### [AIM OF THE EXERCISE]
Look for the string "left" in the listing below and copy every line in which it appears.
################
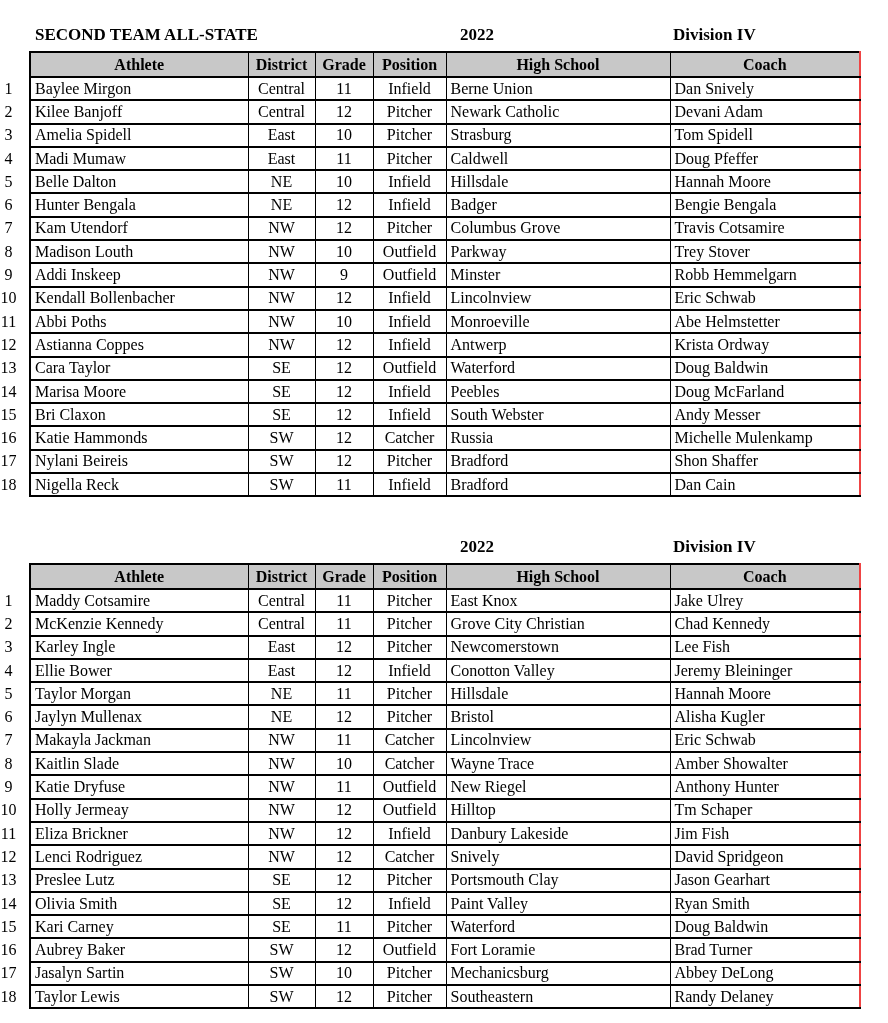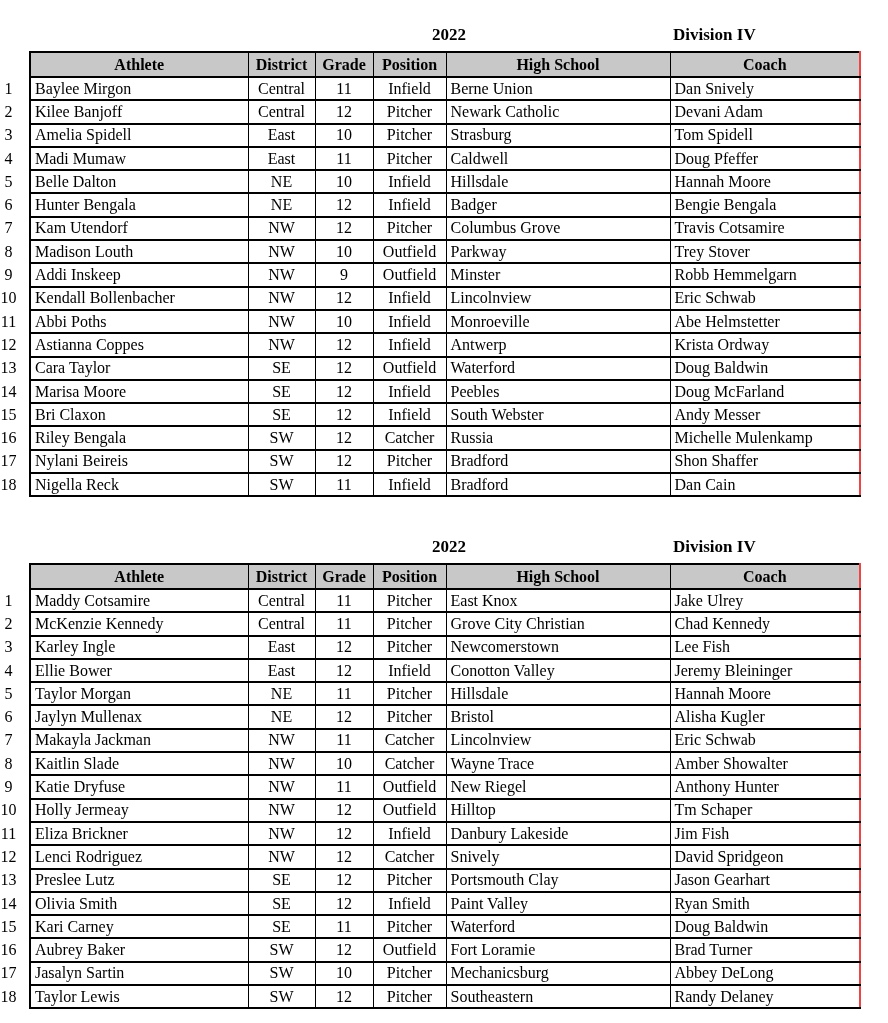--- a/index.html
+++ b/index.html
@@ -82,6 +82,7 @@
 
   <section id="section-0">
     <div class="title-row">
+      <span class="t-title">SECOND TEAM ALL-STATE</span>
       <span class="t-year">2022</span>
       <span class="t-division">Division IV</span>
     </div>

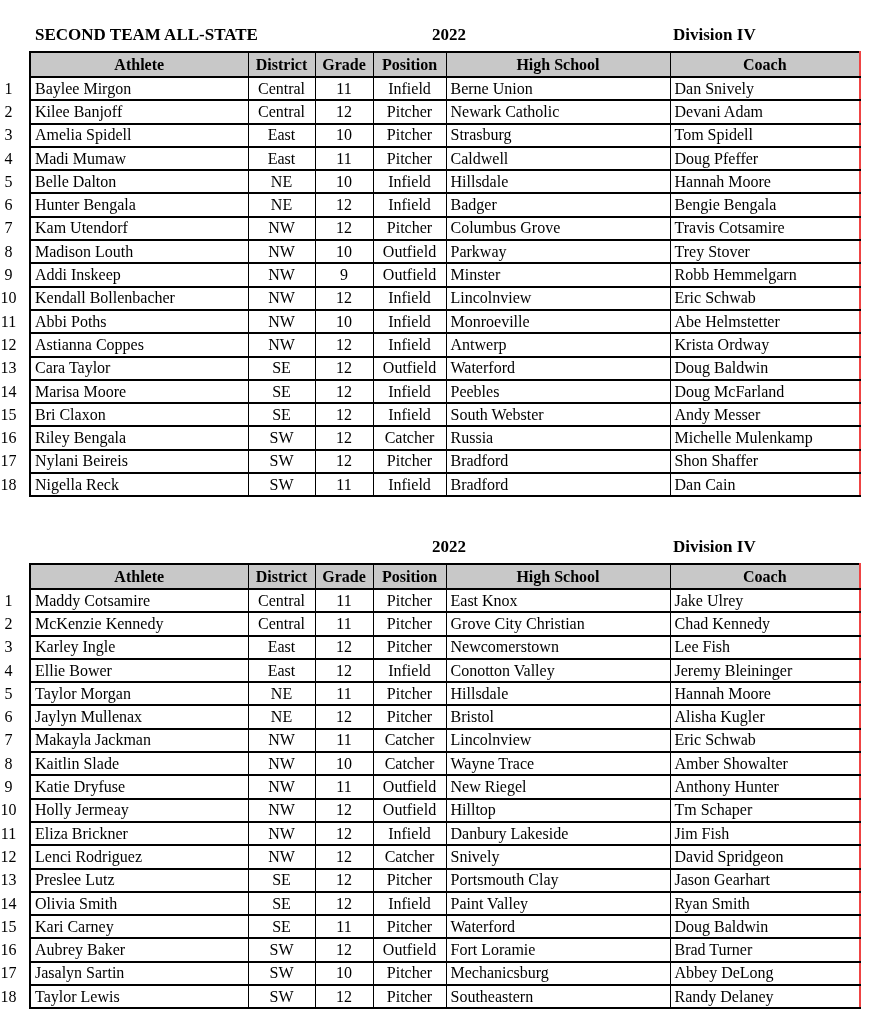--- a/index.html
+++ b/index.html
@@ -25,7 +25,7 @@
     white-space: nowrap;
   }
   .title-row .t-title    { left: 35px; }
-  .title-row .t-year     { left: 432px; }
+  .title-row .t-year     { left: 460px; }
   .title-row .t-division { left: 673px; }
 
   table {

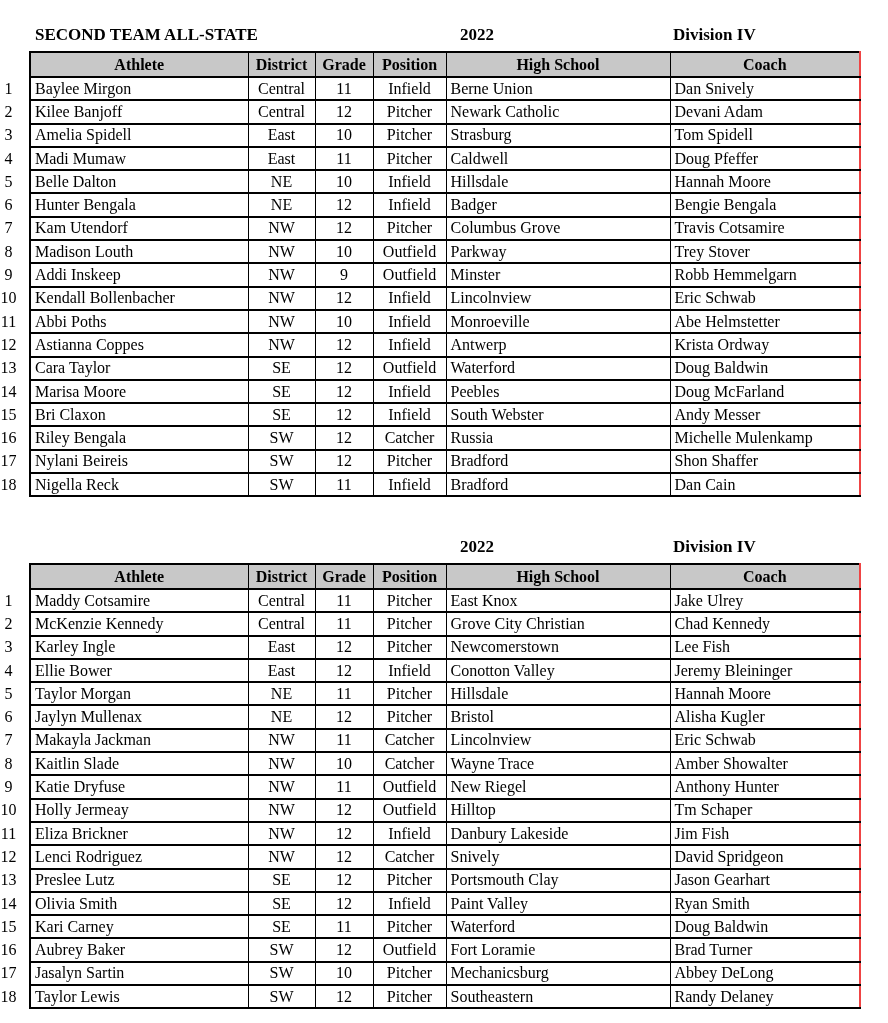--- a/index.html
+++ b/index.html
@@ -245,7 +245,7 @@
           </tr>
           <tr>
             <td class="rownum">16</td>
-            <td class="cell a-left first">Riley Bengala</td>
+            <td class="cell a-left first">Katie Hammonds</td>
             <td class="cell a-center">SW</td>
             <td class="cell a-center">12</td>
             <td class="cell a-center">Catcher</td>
################
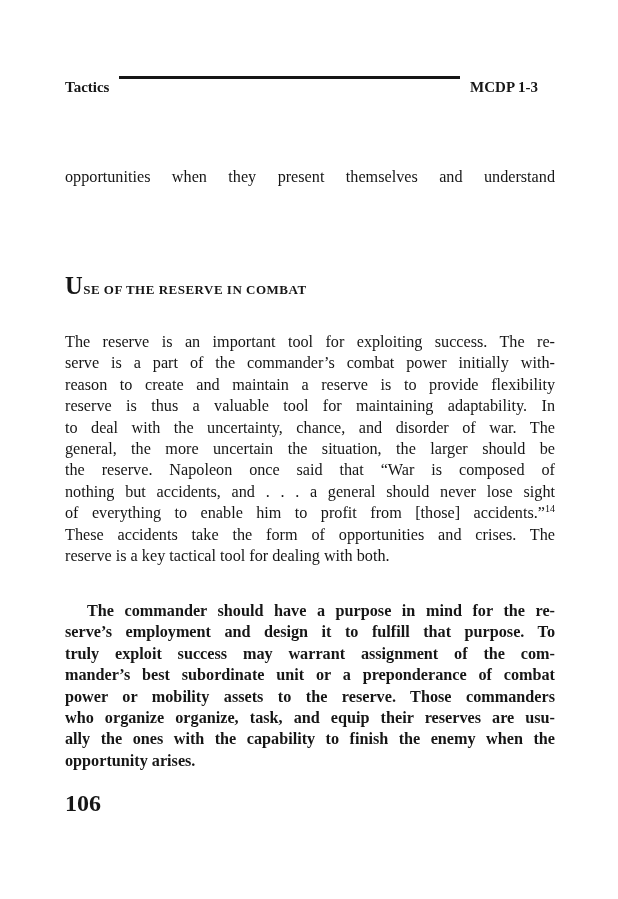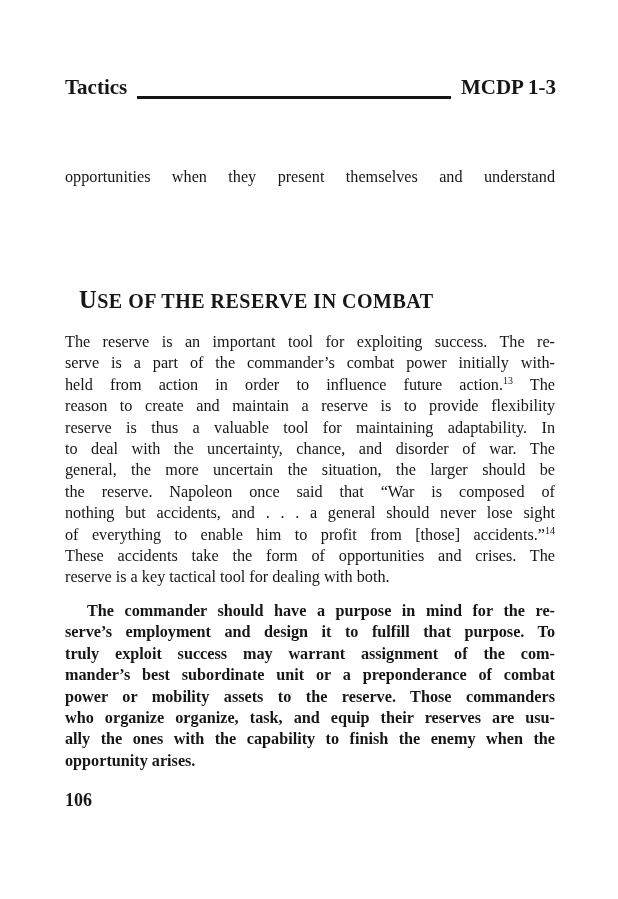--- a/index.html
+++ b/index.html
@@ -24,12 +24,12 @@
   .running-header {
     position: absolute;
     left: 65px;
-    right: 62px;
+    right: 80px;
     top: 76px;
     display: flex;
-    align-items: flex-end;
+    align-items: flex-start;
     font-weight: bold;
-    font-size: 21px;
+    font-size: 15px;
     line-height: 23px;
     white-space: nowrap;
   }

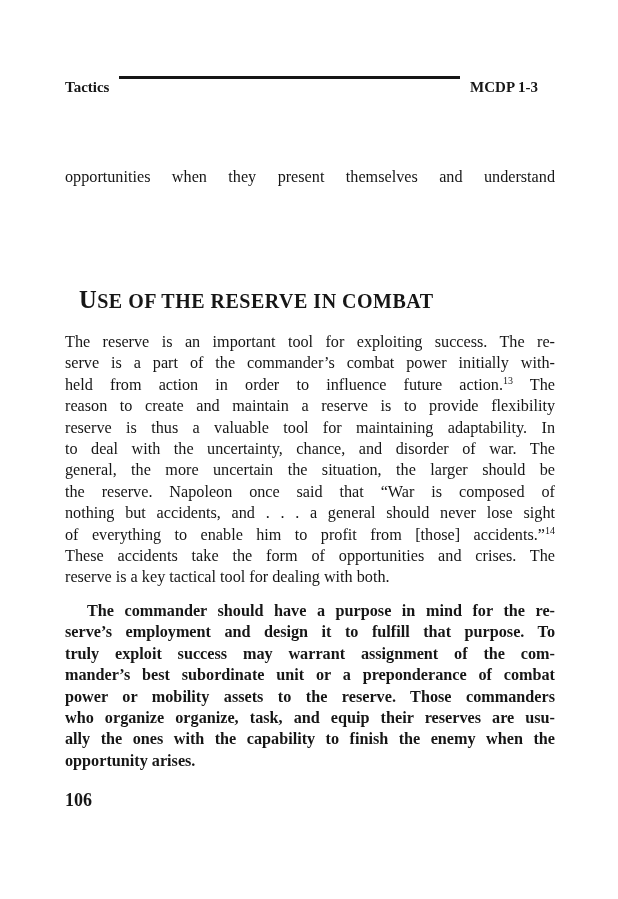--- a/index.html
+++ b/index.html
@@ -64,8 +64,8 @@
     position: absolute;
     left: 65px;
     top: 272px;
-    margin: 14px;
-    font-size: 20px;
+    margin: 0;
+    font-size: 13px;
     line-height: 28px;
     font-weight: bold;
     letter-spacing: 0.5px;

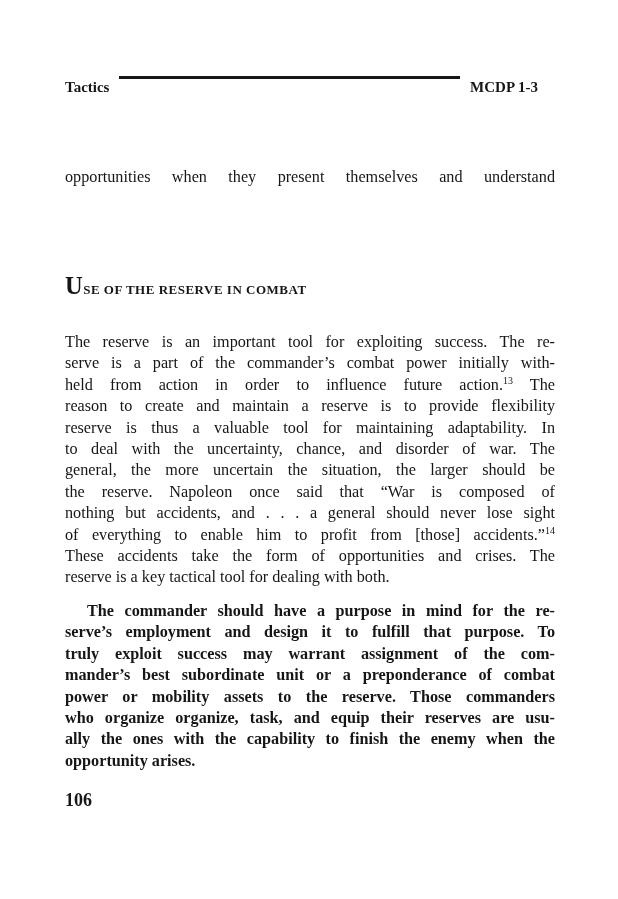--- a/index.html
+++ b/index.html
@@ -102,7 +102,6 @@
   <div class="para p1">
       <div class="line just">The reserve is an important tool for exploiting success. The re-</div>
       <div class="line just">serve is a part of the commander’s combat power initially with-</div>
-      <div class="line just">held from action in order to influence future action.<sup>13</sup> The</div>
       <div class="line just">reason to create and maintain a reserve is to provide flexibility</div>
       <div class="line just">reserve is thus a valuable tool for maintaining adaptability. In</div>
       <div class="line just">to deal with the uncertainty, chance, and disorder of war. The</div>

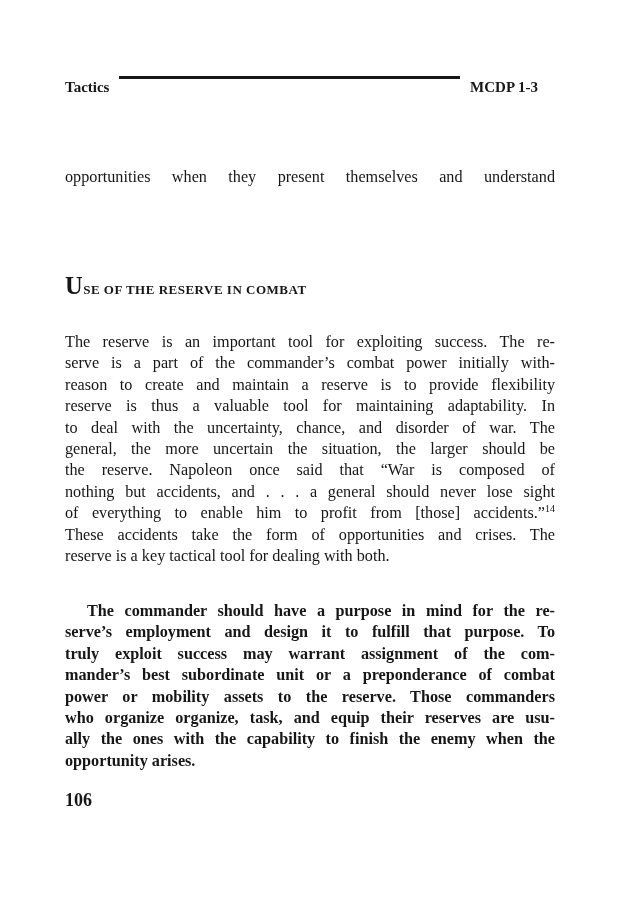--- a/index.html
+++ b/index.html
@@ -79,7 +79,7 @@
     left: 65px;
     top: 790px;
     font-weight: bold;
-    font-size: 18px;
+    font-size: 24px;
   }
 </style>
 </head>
################
### [TASK ANSWER]
   .title-row .t-title    { left: 35px; }
-  .title-row .t-year     { left: 432px; }
+  .title-row .t-year     { left: 460px; }
   .title-row .t-division { left: 673px; }
-            <td class="cell a-left first">Riley Bengala</td>
+            <td class="cell a-left first">Katie Hammonds</td>
     left: 65px;
     left: 65px;
     left: 65px;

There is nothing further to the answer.